- Make finances public
- Reveal Church attendance numbers
- Reveal retention numbers
(Like the Seventh-Day Adventist Church does.)
Between 1915 and 1959, annual reports of the Church’s income and expenditures were announced in general conference. These reports showed that most funds were directed to ward and stake buildings, headquarters office buildings, Church schools, missions, and welfare. After 1959, auditors presented in general conference only the results of an annual general audit, assuring the public that leaders had followed financially responsible procedures and dealt honestly in their use of Church funds. (Church Finances)
SEC investigators found the church “went to great lengths” to hide $32 billion in securities over nearly 20 years. It created 13 shell companies that were “…assigned a local phone number that would go directly to voicemail” in case regulators checked in. David Nielsen: Here they had these back-office accountants, who had never bought a bond or sold stock a day in their life, signing signatory pages for a portfolio that didn’t exist. (Sharyn Alfonsi, “Mormon who left Wall St. to work for charity blows whistle on what he says is his church’s ‘clandestine hedge fund‘,” 60 Minutes, May 14, 2023)
In 1997, the LDS Church split off its investment division and created a separate legal entity called EP. Form 13F is a quarterly report filed, per SEC regulations, by “institutional investment managers” with control over $100M in assets to the SEC, listing all equity assets under management. The purpose of the form is to provide transparency over who owns stocks.
- 1997: EP was created as a non-profit to manage LDS Church investments
- 1998: Senior leadership of the LDS Church, defined as the First Presidency and Presiding Bishopric, approved a plan to file Form 13F through a separate entity to prevent disclosure of the securities portfolio.
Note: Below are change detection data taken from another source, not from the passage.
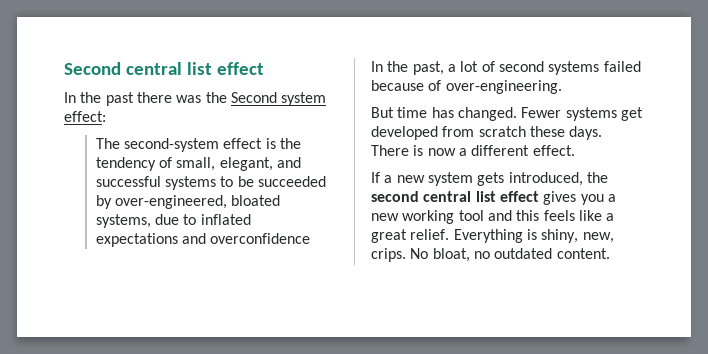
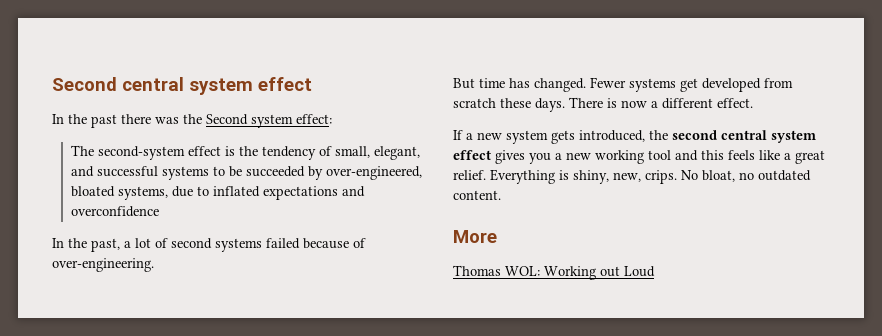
- Second central list effect
+ Second central system effect
- If a new system gets introduced, the second central list effect gives you a new working tool and this feels like a great relief.
+ If a new system gets introduced, the second central system effect gives you a new working tool and this feels like a great relief.
+ More
+ Thomas WOL: Working out Loud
- 2001: The first of thirteen shell companies was created, a trust fund with separate limited liability companies (LLC) under the trust’s ownership. The LLC had an address in Glendale, Arizona, but did not conduct business out of that site. Employees of EP were assigned as managers of the trust but not granted investment discretion.
- 2003: Form 13F is first filed for the newly created shell company.
- 2005: Senior leaders of the LDS Church approve creating a second shell company based out of Wilmington, Delaware. The church created the new entity after discovering that the person signing the forms was listed as an LDS Church employee in a public directory and that the shell company could be traced back to the church.
- 2011: Five additional shell companies were approved by senior leaders after LDS Church leaders became concerned that the growing size of the investment portfolio would bring “unwanted attention.” The addresses of the five shell companies were in Delaware, but no business was conducted in that state.
- 2014: An internal LDS Church audit “highlighted the risk that the SEC might disagree with the approach” but did not recommend changes.
- 2015: An unnamed third party connected some of the shell companies with EP and brought the issue to senior leaders of the LDS Church. The senior leaders approved a plan to “gradually and carefully adapt Ensign Peak’s corporate structure to strengthen the portfolio’s confidentiality.” This included creating six more shell companies, whose managers had “common names and a limited presence on social media, and were, therefore, less likely to be publicly connected to Ensign Peak or the Church.” Selected managers were given limited information on the purpose of the shell companies.
- 2017: A second LDS Church audit again highlighted the risk of the investment approach.
- 2018: The Mormon Leaks website discovers that the 13 shell companies have web domains hosted by LDS Church servers. Mormon Leaks also connects business managers with LDS Church employees. Two of the business managers resigned out of concern with what had been asked of them. They are replaced with different managers.
- 2019: The SEC first contacts the LDS Church over its reporting structure.
- 2020: EP files a consolidated disclosure for the first time.
- 2023: On February 21, the SEC publicly announced the charges against the LDS Church and EP and the settlement. The church agrees to pay $1 million, and EP agrees to a $4 million penalty.